🤖 AI Summary
Existing robotic hand evaluation metrics predominantly focus on static attributes and fail to capture the ability to dexterously adjust object poses under sustained contact. This work proposes KaRMA, a purely kinematic metric that, for the first time, defines fine manipulation capability as the reachable pose space under rolling contact, explicitly incorporating joint limits, self-collision avoidance, rolling constraints, and antipodal force feasibility. By employing breadth-first search over elementary translation and rotation primitives, KaRMA quantifies two-finger precision pinch performance along three dimensions: translational coverage, rotational coverage, and sensitivity to initial grasp configuration. Validation across 16 representative robotic hands demonstrates that KaRMA effectively discriminates performance differences indistinguishable by static metrics, yields results qualitatively consistent with task-based benchmarks, and avoids the misleading tendencies inherent in Jacobian-based measures.
📝 Abstract
Traditional robotic hand metrics focus on static properties such as workspace, manipulability, and grasp stability.
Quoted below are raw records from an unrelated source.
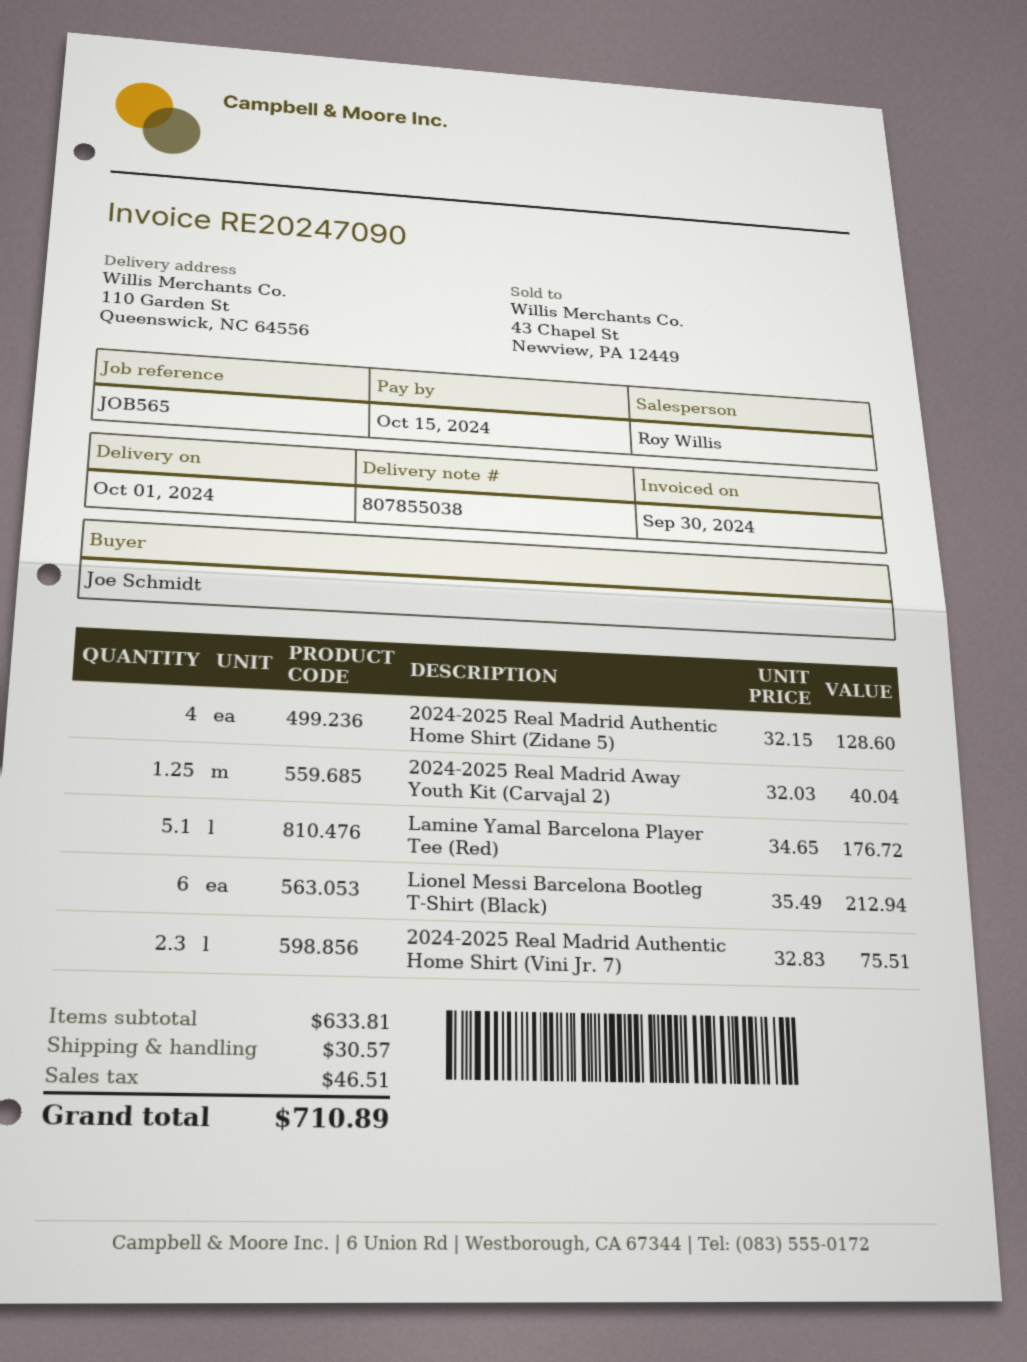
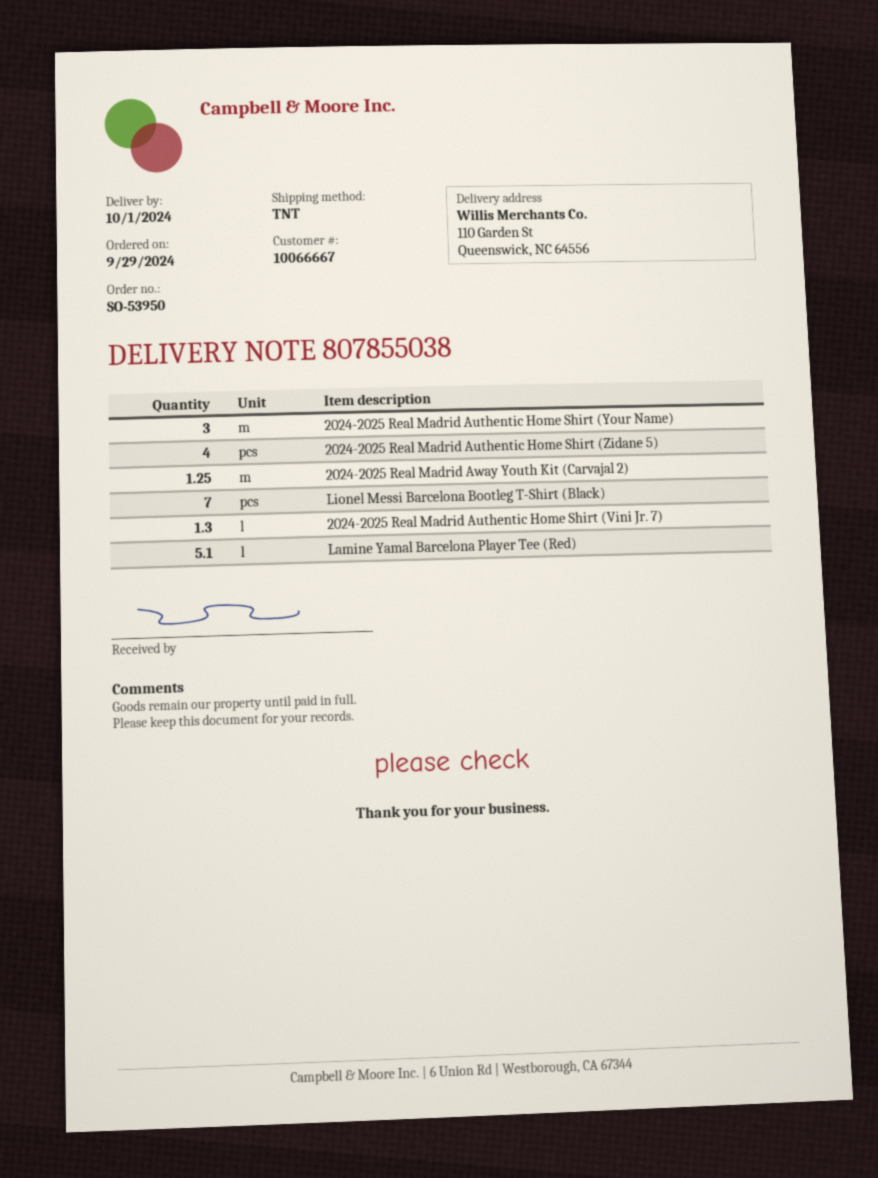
Lionel Messi Barcelona Bootleg T-Shirt (Black): 6 -> 7
2024-2025 Real Madrid Authentic Home Shirt (Vini Jr. 7): 2.3 -> 1.3
2024-2025 Real Madrid Authentic Home Shirt (Your Name): none -> 3

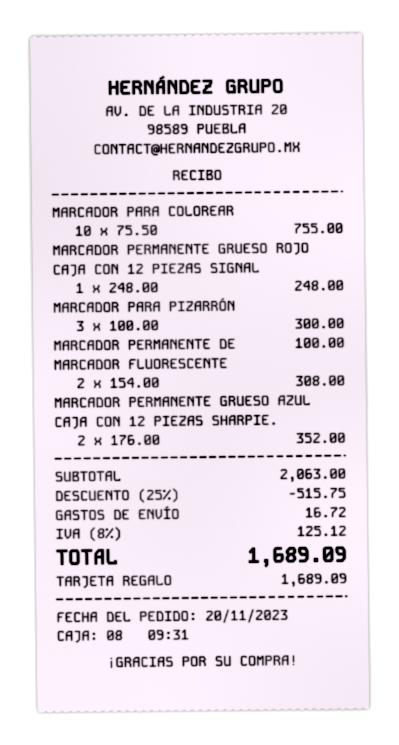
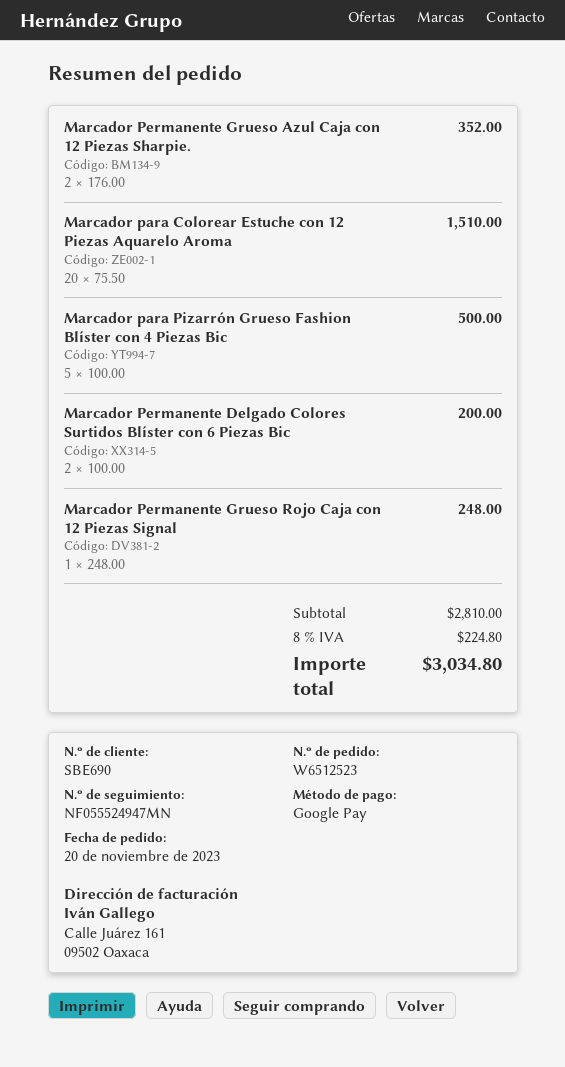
payment method: gift card -> Google Pay
MARCADOR PARA COLOREAR: 10 x 75.50 = 755.00 -> 20 x 75.50 = 1510.00
MARCADOR PARA PIZARRÓN: 3 x 100.00 = 300.00 -> 5 x 100.00 = 500.00
MARCADOR PERMANENTE DE: 1 x 100.00 = 100.00 -> 2 x 100.00 = 200.00
MARCADOR FLUORESCENTE: 2 x 154.00 = 308.00 -> none
subtotal: 2063.00 -> 2810.00
discount: 25% = 515.75 -> none
shipping: 16.72 -> none
tax: 8% = 125.12 -> 8% = 224.80
total: 1689.09 -> 3034.80

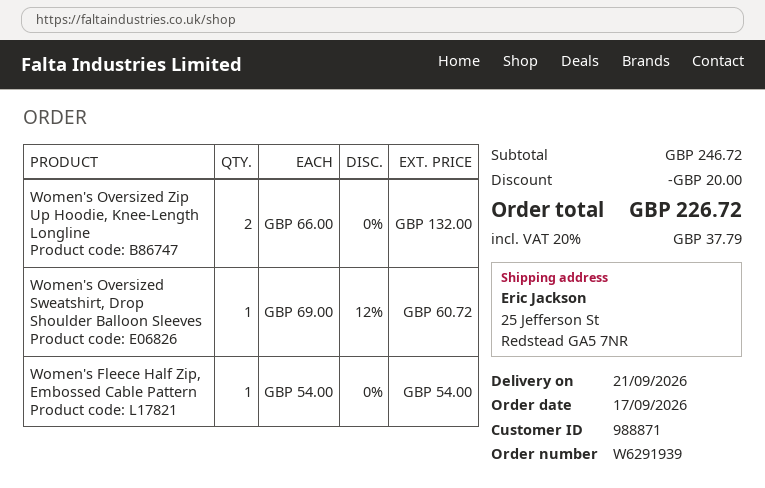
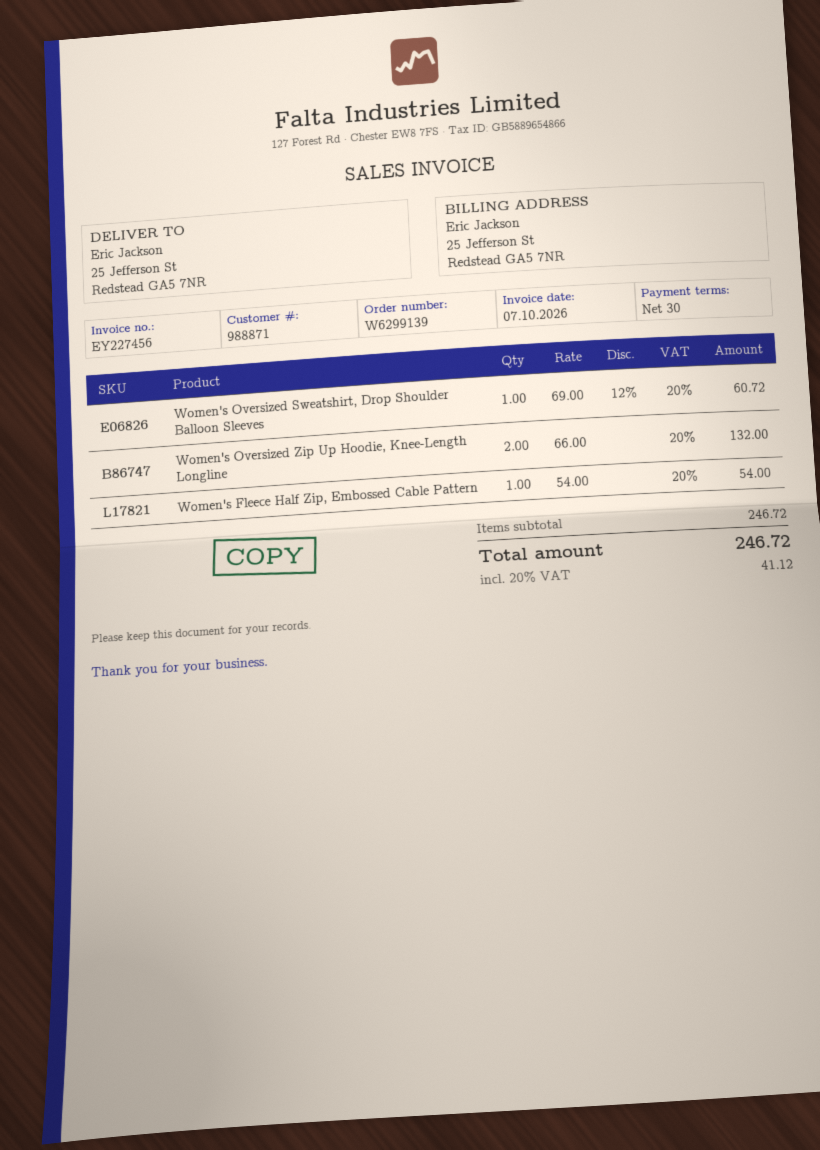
order number: W6291939 -> W6299139
discount: 20.00 -> none
tax: 20% = 37.79 -> 20% = 41.12
total: 226.72 -> 246.72

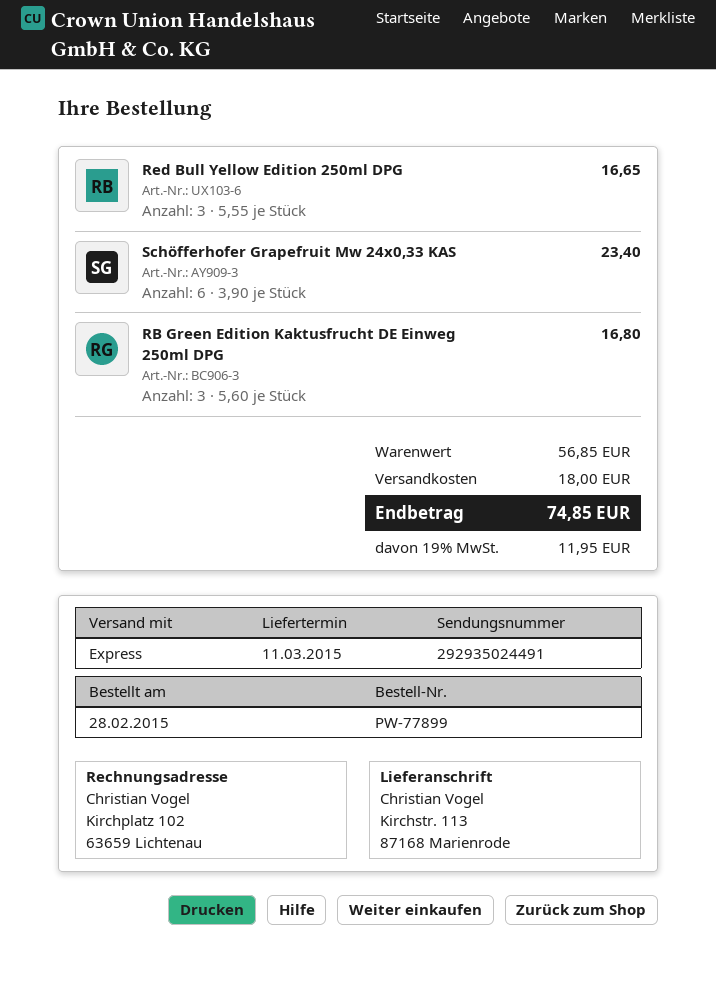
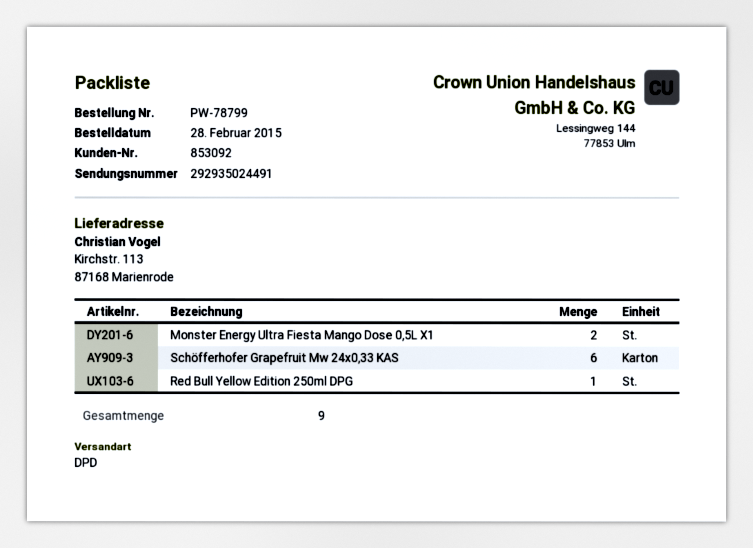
order number: PW-77899 -> PW-78799
shipping method: express -> DPD
Red Bull Yellow Edition 250ml DPG: 3 -> 1
RB Green Edition Kaktusfrucht DE Einweg 250ml DPG: 3 -> none
Monster Energy Ultra Fiesta Mango Dose 0,5L X1: none -> 2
However, these metrics do not directly measure dexterity under the standard definition in robotic manipulation: the ability to continuously change an object's pose within the hand while maintaining contact from an initial grasp. We introduce Kinematic Rolling Manipulation Ability (KaRMA), a kinematic-only metric for fine manipulation that quantifies reachable in-hand translation and reorientation of a spherical test object within a two-finger precision pinch through feasible rolling motions. KaRMA enforces joint limits, collision constraints, rolling contact, and antipodal force feasibility, then investigates reachable in-hand object poses via breadth-first search over translation and rotation primitives. KaRMA reports three scores: translational coverage (KaRMA-T), rotational coverage (KaRMA-R), and sensitivity to the initial grasp (KaRMA-S). We evaluate KaRMA on 16 widely used robotic hands and compare against static baselines, showing that KaRMA separates hands that rank identically under static proxies, reveals translation-rotation tradeoffs invisible to existing baselines, and is qualitatively consistent with selected published task benchmarks where Jacobian-based metrics can be misleading.